● **Description of the task**
Reproduce the whole listing exactly and let no picture into the copy.

Start of Information provided

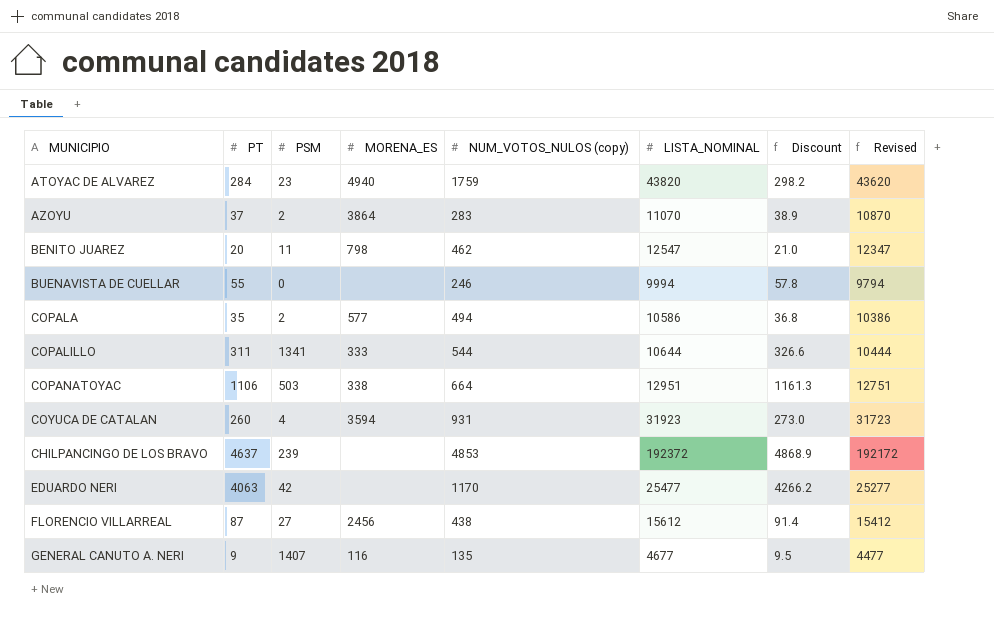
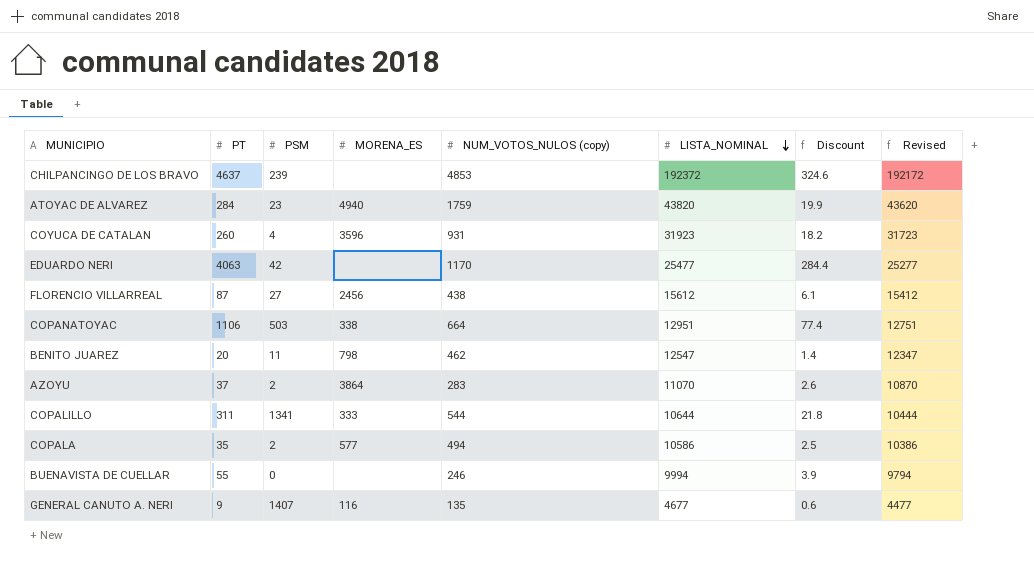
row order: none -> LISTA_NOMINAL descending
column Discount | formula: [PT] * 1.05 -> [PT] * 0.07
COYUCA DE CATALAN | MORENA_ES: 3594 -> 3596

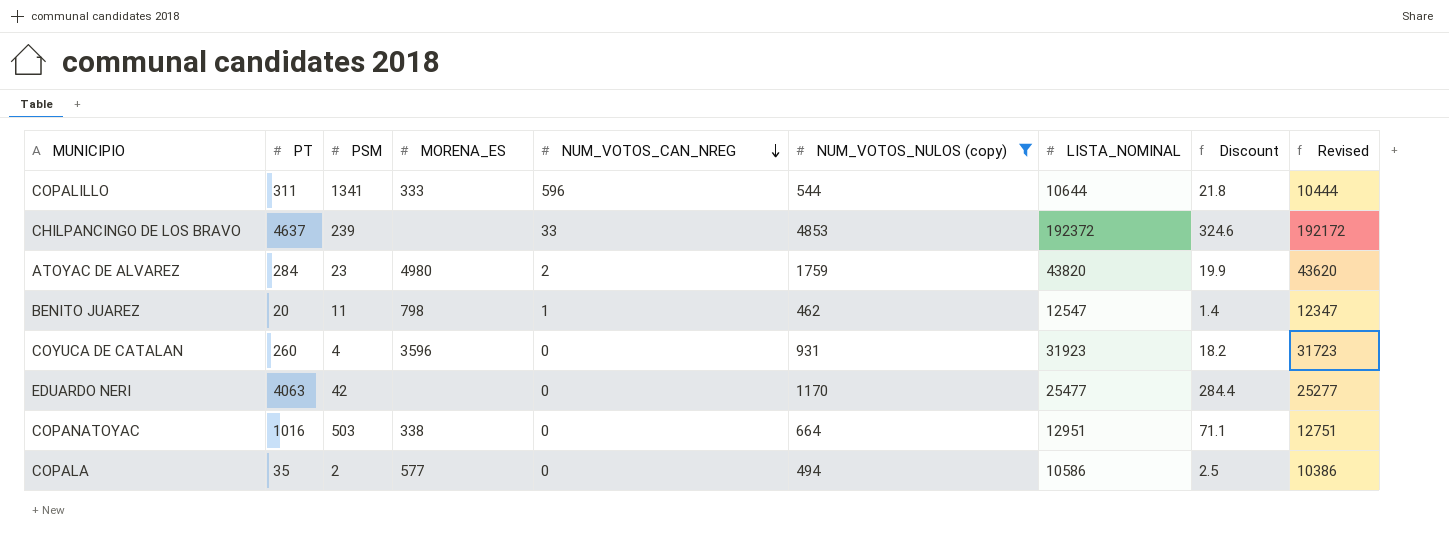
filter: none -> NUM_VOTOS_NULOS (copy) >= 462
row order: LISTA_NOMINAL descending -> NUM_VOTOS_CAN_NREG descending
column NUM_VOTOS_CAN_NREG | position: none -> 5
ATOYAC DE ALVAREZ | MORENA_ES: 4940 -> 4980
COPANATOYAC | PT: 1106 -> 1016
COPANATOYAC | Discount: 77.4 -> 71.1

End of Information provided

● **Task output**
row order: none -> LISTA_NOMINAL descending
column Discount | formula: [PT] * 1.05 -> [PT] * 0.07
COYUCA DE CATALAN | MORENA_ES: 3594 -> 3596

filter: none -> NUM_VOTOS_NULOS (copy) >= 462
row order: LISTA_NOMINAL descending -> NUM_VOTOS_CAN_NREG descending
column NUM_VOTOS_CAN_NREG | position: none -> 5
ATOYAC DE ALVAREZ | MORENA_ES: 4940 -> 4980
COPANATOYAC | PT: 1106 -> 1016
COPANATOYAC | Discount: 77.4 -> 71.1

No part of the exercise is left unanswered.